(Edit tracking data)
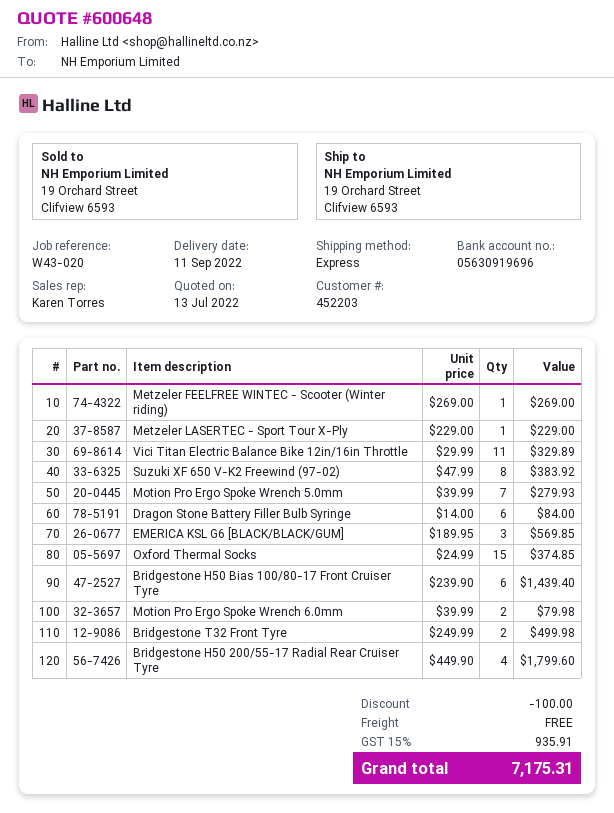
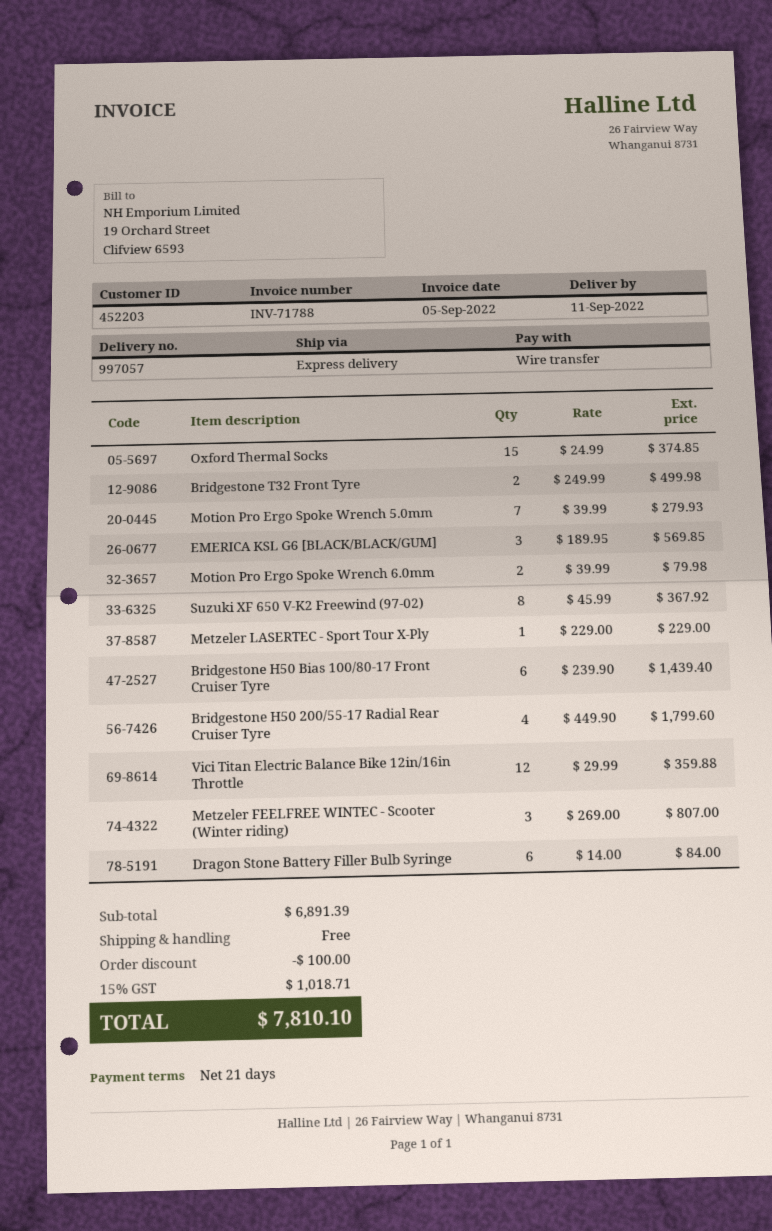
Metzeler FEELFREE WINTEC - Scooter (Winter riding): 1 x 269.00 = 269.00 -> 3 x 269.00 = 807.00
Vici Titan Electric Balance Bike 12in/16in Throttle: 11 x 29.99 = 329.89 -> 12 x 29.99 = 359.88
Suzuki XF 650 V-K2 Freewind (97-02): 8 x 47.99 = 383.92 -> 8 x 45.99 = 367.92
tax: 15% = 935.91 -> 15% = 1018.71
total: 7175.31 -> 7810.10

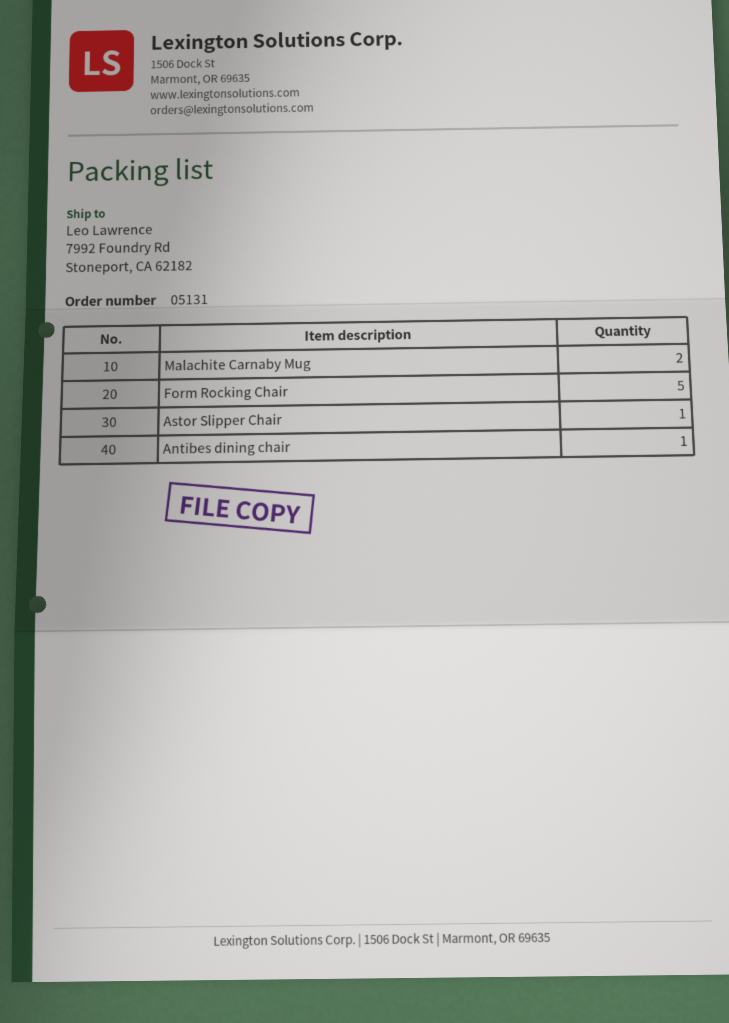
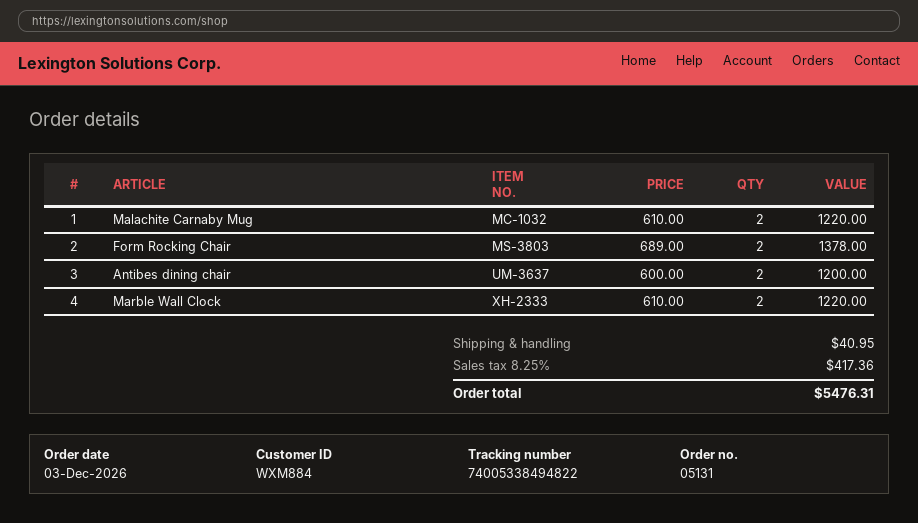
Form Rocking Chair: 5 -> 2
Astor Slipper Chair: 1 -> none
Antibes dining chair: 1 -> 2
Marble Wall Clock: none -> 2

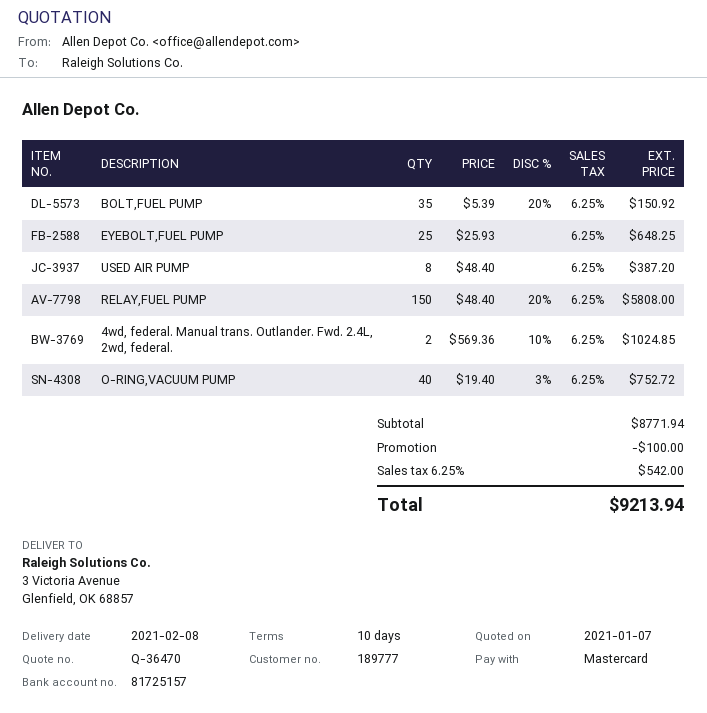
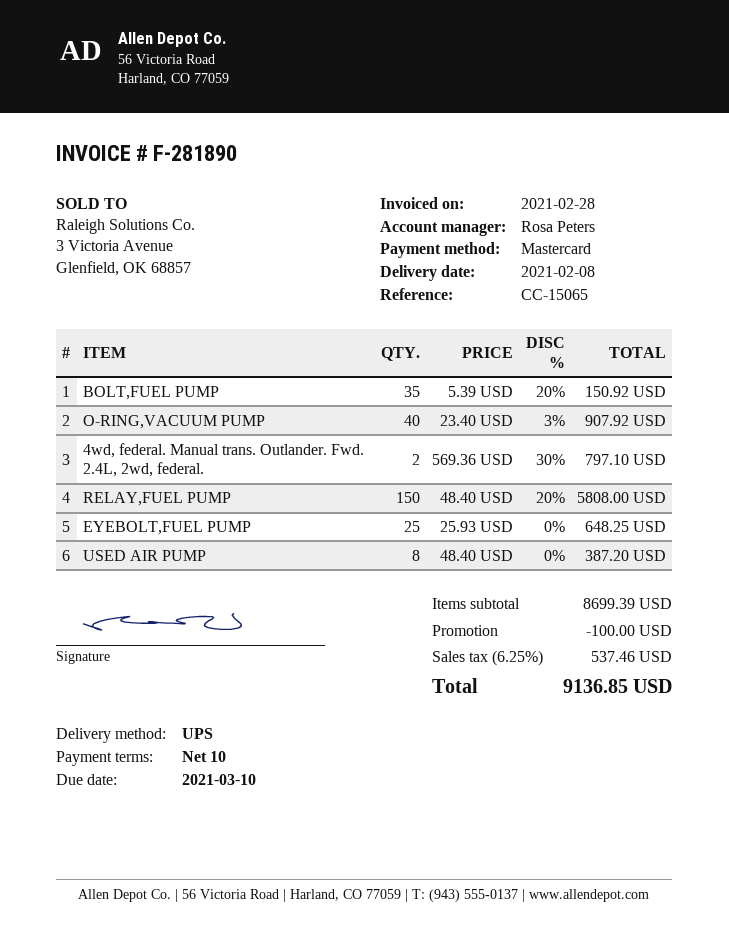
4wd, federal. Manual trans. Outlander. Fwd. 2.4L, 2wd, federal.: 2 x 569.36 - 10% = 1024.85 -> 2 x 569.36 - 30% = 797.10
O-RING,VACUUM PUMP: 40 x 19.40 - 3% = 752.72 -> 40 x 23.40 - 3% = 907.92
subtotal: 8771.94 -> 8699.39
tax: 6.25% = 542.00 -> 6.25% = 537.46
total: 9213.94 -> 9136.85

TASK ITEM:
Repeat each entry exactly. Pictures do not belong in the copy.

SOLUTION TO THIS EXERCISE:
Metzeler FEELFREE WINTEC - Scooter (Winter riding): 1 x 269.00 = 269.00 -> 3 x 269.00 = 807.00
Vici Titan Electric Balance Bike 12in/16in Throttle: 11 x 29.99 = 329.89 -> 12 x 29.99 = 359.88
Suzuki XF 650 V-K2 Freewind (97-02): 8 x 47.99 = 383.92 -> 8 x 45.99 = 367.92
tax: 15% = 935.91 -> 15% = 1018.71
total: 7175.31 -> 7810.10

Form Rocking Chair: 5 -> 2
Astor Slipper Chair: 1 -> none
Antibes dining chair: 1 -> 2
Marble Wall Clock: none -> 2

4wd, federal. Manual trans. Outlander. Fwd. 2.4L, 2wd, federal.: 2 x 569.36 - 10% = 1024.85 -> 2 x 569.36 - 30% = 797.10
O-RING,VACUUM PUMP: 40 x 19.40 - 3% = 752.72 -> 40 x 23.40 - 3% = 907.92
subtotal: 8771.94 -> 8699.39
tax: 6.25% = 542.00 -> 6.25% = 537.46
total: 9213.94 -> 9136.85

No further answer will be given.